The key question is do you want to take the time and risk to do this?  I recommend that you do more research before making such a very expensive decision.  If you are flexible there are ways to get to the MOC for pennies on the dollar versus buying there – if you are flexible.

Now none of this is valid if you find the insides of the MOC not up to your standards.  I’d suggest that you do a side by side comparison each year you visit Maui – we do.  I’m looking forward to learning about the new towers which ARE a direct comparison to your Westin at the same price.  They have some outstanding capabilities there that the old MOC does not offer.  You can get fixed weeks and never face the problems of the old MOC.

Marriott has addressed the problems brought up by folks here with those new towers – you really need to investigate them as do I in a few weeks.

For every objection, problem, annoyance there is normally a way to exploit it to your advantage.  Knowledge is the key fact determining the quality and quantity of your vacations.

Keep asking questions – that’s how we all learn.


----------



## Dean (Jun 18, 2006)

I haven't reviewed the paperwork for MMC but I have for GO, Ocean Watch and Surfwatch.  At Surfwatch I have the info handy and there is a statement that says that they can revise the reservation system without the consent of the owners, I'm guessing this is in most newer Resort POS documentation including Maui.  The info for GO isn't applicable due to the changes over time.


----------



## daventrina (Jun 19, 2006)

Dean said:
			
		

> I'm guessing this is in most newer Resort POS documentation including Maui.  The info for GO isn't applicable due to the changes over time.


Maui requires the approval of a majority of the owners


----------



## MikeM132 (Jun 19, 2006)

camachinist said:
			
		

> My deed says I own at Newport Coast only, and that is the property I pay real estate taxes for. I don't own an interest in MVCI or Marriott or the Martian Gaming Club. Just one resort, deeded property, fee simple. That's what "ownership interest" means to any reasonable person. If I want to stay at another MVCI property, I must "exchange" for a "fee", but I can never own there, unless I buy there, creating yet another "ownership interest" in that resort. If Marriott were a pure points system, where every owner purchased an "interest" in every resort in the system, then the rule would be interpreted (based on current observed interpretation by MVCI) accurately, IMO. Perhaps that's what they have in mind
> 
> Marriott is doing what is best for them (the corporation); never lose sight of that.
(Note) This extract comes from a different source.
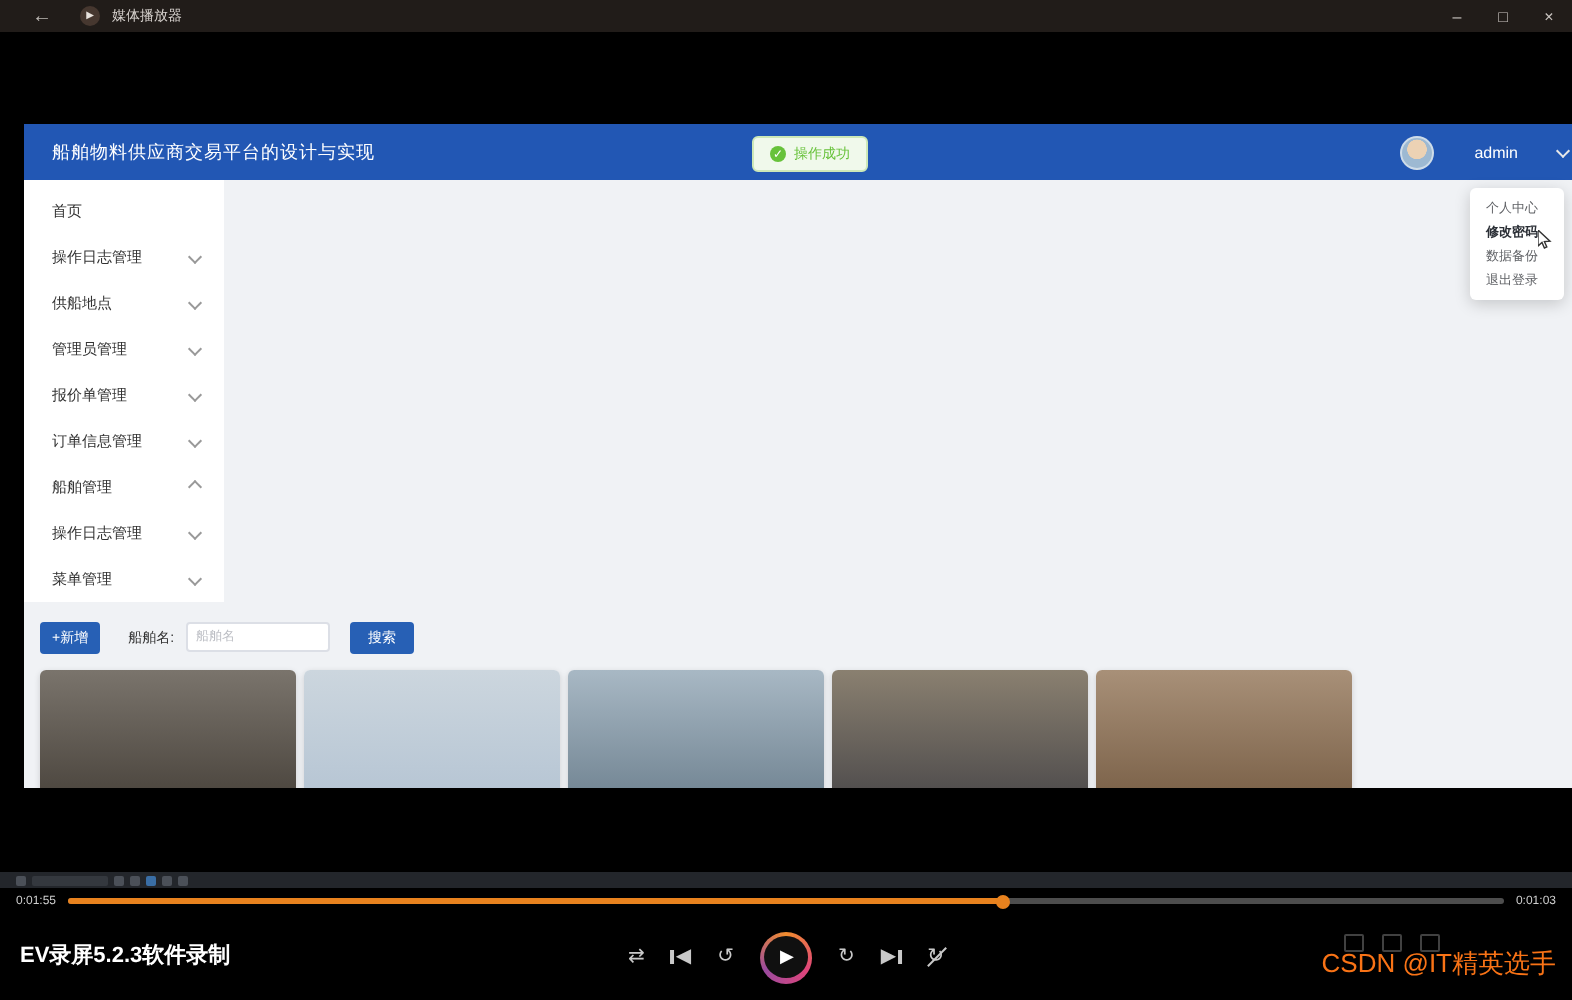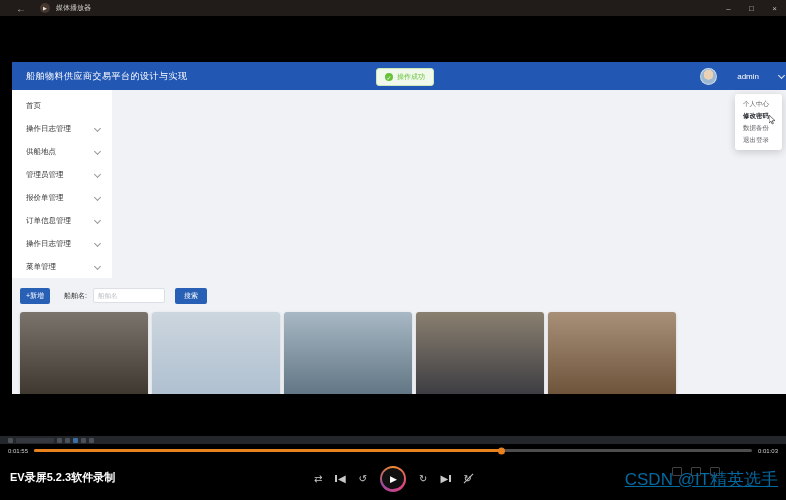"船舶管理" div.sb-item { html: none -> <div> <span>船舶管理</span> <span></span> </div> }
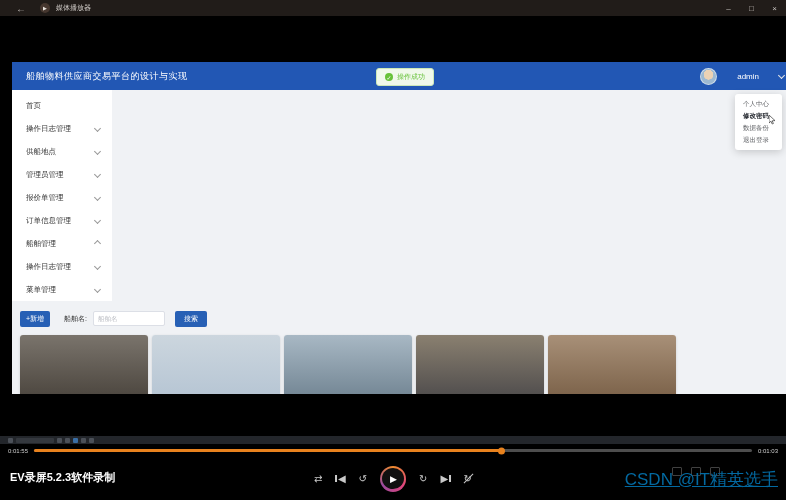"CSDN @IT精英选手" .csdn { color: #0369a1 -> #f97316; font-size: 17px -> 13px; text-decoration: underline -> none }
Right now that means interpreting the "rules" the way the majority here likes. Things change. The trick is seeing the changes coming
> 
> Pat


Hey, I don't want to argue with you, but who do you call for your reservation, your resort or MCVI? Whose definition of the 13 month rule is the critical one, your resort's or MCVI's? This whole argument appears to be one person's bad experience comparred to everyone else's good one, and one persons interpretation of what appears to be a meaningless clause to the interpretation of MCVI, who actually issue the reservations.  I would again argue that you DO own an interest in MCVI by vitue of your ownership in an MVCI-affiliated property. My only thought on this is that if, by some chance, MOC or whatever resort left MCVI, then it might be important to have this language in your governing documents. Until then, it seems to me to be not relevant to actual reservation proceedures, as evidenced by experiences cited here.


----------



## camachinist (Jun 19, 2006)

MikeM132 said:
			
		

> Hey, I don't want to argue with you, but who do you call for your reservation, your resort or MCVI? Whose definition of the 13 month rule is the critical one, your resort's or MCVI's? This whole argument appears to be one person's bad experience comparred to everyone else's good one, and one persons interpretation of what appears to be a meaningless clause to the interpretation of MCVI, who actually issue the reservations.  I would again argue that you DO own an interest in MCVI by vitue of your ownership in an MVCI-affiliated property. My only thought on this is that if, by some chance, MOC or whatever resort left MCVI, then it might be important to have this language in your governing documents. Until then, it seems to me to be not relevant to actual reservation proceedures, as evidenced by experiences cited here.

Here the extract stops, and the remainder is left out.